Talking Points Memo reports that Republican vice presidential nominee Paul Ryan argued today in Cleveland that the Obama administration’s requirement that most employers include coverage for contraception in health insurance for employees will actually hurt the poor. The mandate does not apply to churches and other houses of worship. Religiously affiliated institutions such as hospitals and charities also may refuse to pay for the coverage. In such instances, insurance companies will be required to offer the coverage directly to employees of those institutions. But Ryan says the mandate still threatens religious charities that help the poor:
Nothing undermines the essential and honorable work these groups do quite like the abuse of government power. Take what happened this past January, when the Department of Health and Human Services issued new rules requiring Catholic hospitals, charities and universities to violate their deepest principles. Never mind your own conscience, they were basically told – from now on you’re going to do things the government’s way.
This mandate isn’t just a threat to religious charities. It’s a threat to all those who turn to them in times of need. In the name of strengthening our safety net, this mandate and others will weaken it.

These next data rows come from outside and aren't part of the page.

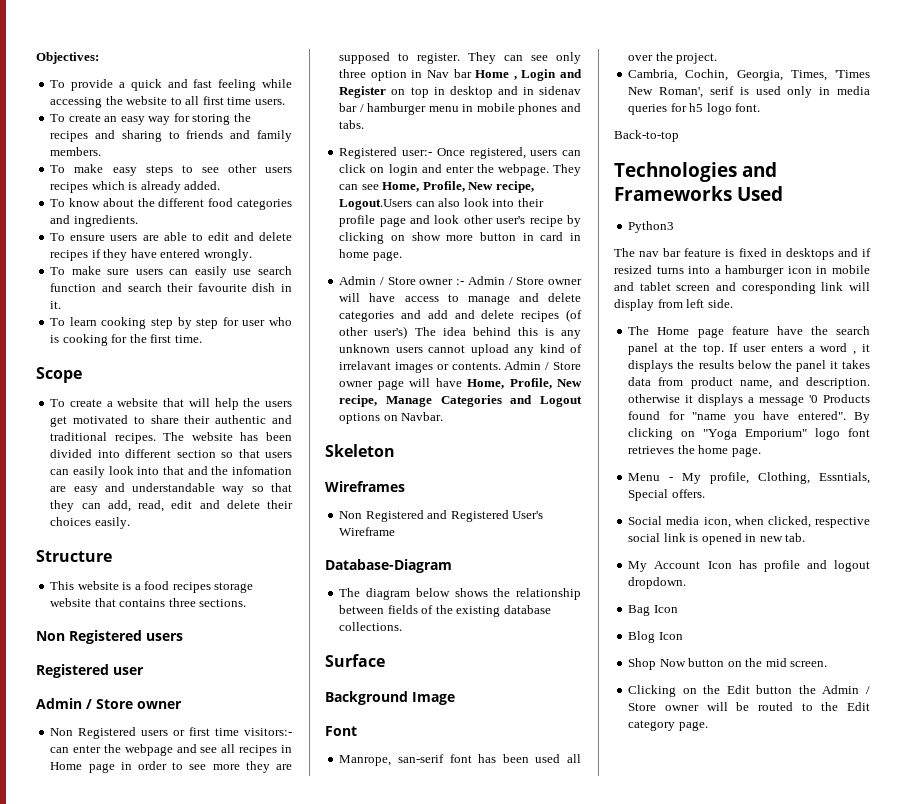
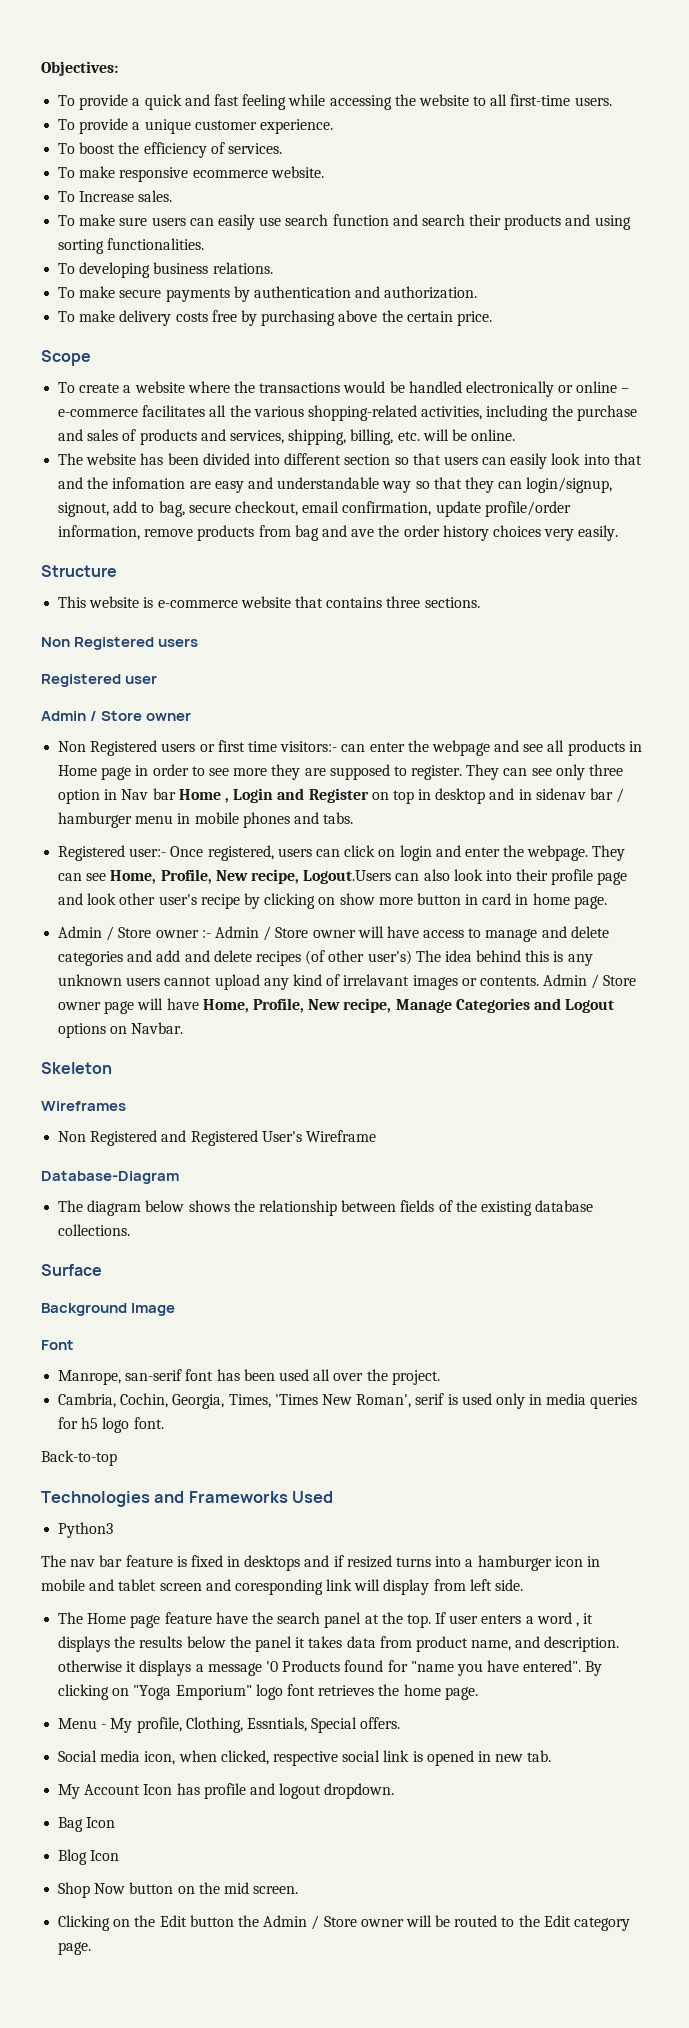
- To provide a quick and fast feeling while accessing the website to all first time users.
+ To provide a quick and fast feeling while accessing the website to all first-time users.
- To create an easy way for storing the recipes and sharing to friends and family members.
- To make easy steps to see other users recipes which is already added.
- To know about the different food categories and ingredients.
- To ensure users are able to edit and delete recipes if they have entered wrongly.
+ To provide a unique customer experience.
+ To boost the efficiency of services.
+ To make responsive ecommerce website.
+ To Increase sales.
- To make sure users can easily use search function and search their favourite dish in it.
- To learn cooking step by step for user who is cooking for the first time.
+ To make sure users can easily use search function and search their products and using sorting functionalities.
+ To developing business relations.
+ To make secure payments by authentication and authorization.
+ To make delivery costs free by purchasing above the certain price.
- To create a website that will help the users get motivated to share their authentic and traditional recipes. The website has been divided into different section so that users can easily look into that and the infomation are easy and understandable way so that they can add, read, edit and delete their choices easily.
+ To create a website where the transactions would be handled electronically or online – e-commerce facilitates all the various shopping-related activities, including the purchase and sales of products and services, shipping, billing, etc. will be online.
+ The website has been divided into different section so that users can easily look into that and the infomation are easy and understandable way so that they can login/signup, signout, add to bag, secure checkout, email confirmation, update profile/order information, remove products from bag and ave the order history choices very easily.
- This website is a food recipes storage website that contains three sections.
+ This website is e-commerce website that contains three sections.
- Non Registered users or first time visitors:- can enter the webpage and see all recipes in Home page in order to see more they are supposed to register.
+ Non Registered users or first time visitors:- can enter the webpage and see all products in Home page in order to see more they are supposed to register.

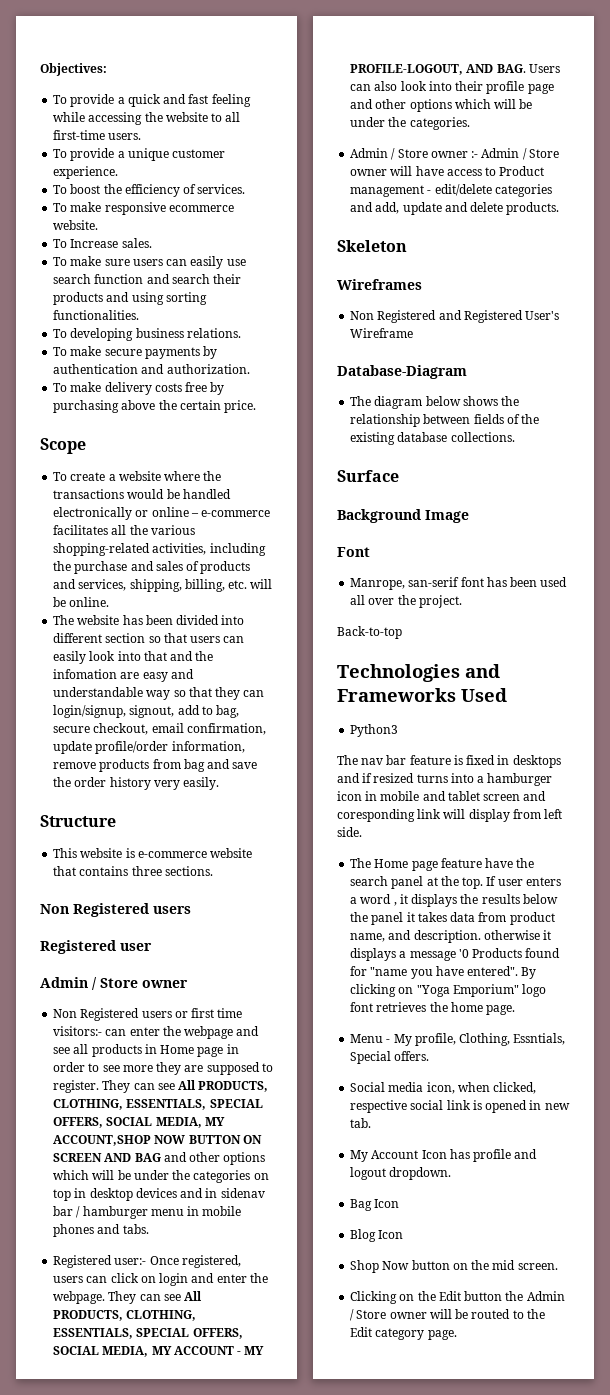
- The website has been divided into different section so that users can easily look into that and the infomation are easy and understandable way so that they can login/signup, signout, add to bag, secure checkout, email confirmation, update profile/order information, remove products from bag and ave the order history choices very easily.
+ The website has been divided into different section so that users can easily look into that and the infomation are easy and understandable way so that they can login/signup, signout, add to bag, secure checkout, email confirmation, update profile/order information, remove products from bag and save the order history very easily.
- They can see only three option in Nav bar Home , Login and Register on top in desktop and in sidenav bar / hamburger menu in mobile phones and tabs.
+ They can see All PRODUCTS, CLOTHING, ESSENTIALS, SPECIAL OFFERS, SOCIAL MEDIA, MY ACCOUNT,SHOP NOW BUTTON ON SCREEN AND BAG and other options which will be under the categories on top in desktop devices and in sidenav bar / hamburger menu in mobile phones and tabs.
- They can see Home, Profile, New recipe, Logout.Users can also look into their profile page and look other user's recipe by clicking on show more button in card in home page.
+ They can see All PRODUCTS, CLOTHING, ESSENTIALS, SPECIAL OFFERS, SOCIAL MEDIA, MY ACCOUNT - MY PROFILE-LOGOUT, AND BAG. Users can also look into their profile page and other options which will be under the categories.
- Admin / Store owner :- Admin / Store owner will have access to manage and delete categories and add and delete recipes (of other user's) The idea behind this is any unknown users cannot upload any kind of irrelavant images or contents. Admin / Store owner page will have Home, Profile, New recipe, Manage Categories and Logout options on Navbar.
+ Admin / Store owner :- Admin / Store owner will have access to Product management - edit/delete categories and add, update and delete products.
- Cambria, Cochin, Georgia, Times, 'Times New Roman', serif is used only in media queries for h5 logo font.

But how does the mandate threaten religious charities? They’re not required to pay for contraception coverage if they object. Is Ryan arguing that they will close their doors rather than employ people who might get access to contraception coverage directly from their insurance company? In such a case, what business is it of the employer if a woman gets contraception coverage directly from the insurer? Moreover, one important step in fighting poverty is lowering the number of unintended pregnancies among young adults and others who aren’t yet in the position to raise children.
This issue is about freedom, but not in the way Ryan suggests. The question is whether the religious beliefs of employers should trump those of their employees, allowing a woman’s boss to dictate which reproductive health care options she has.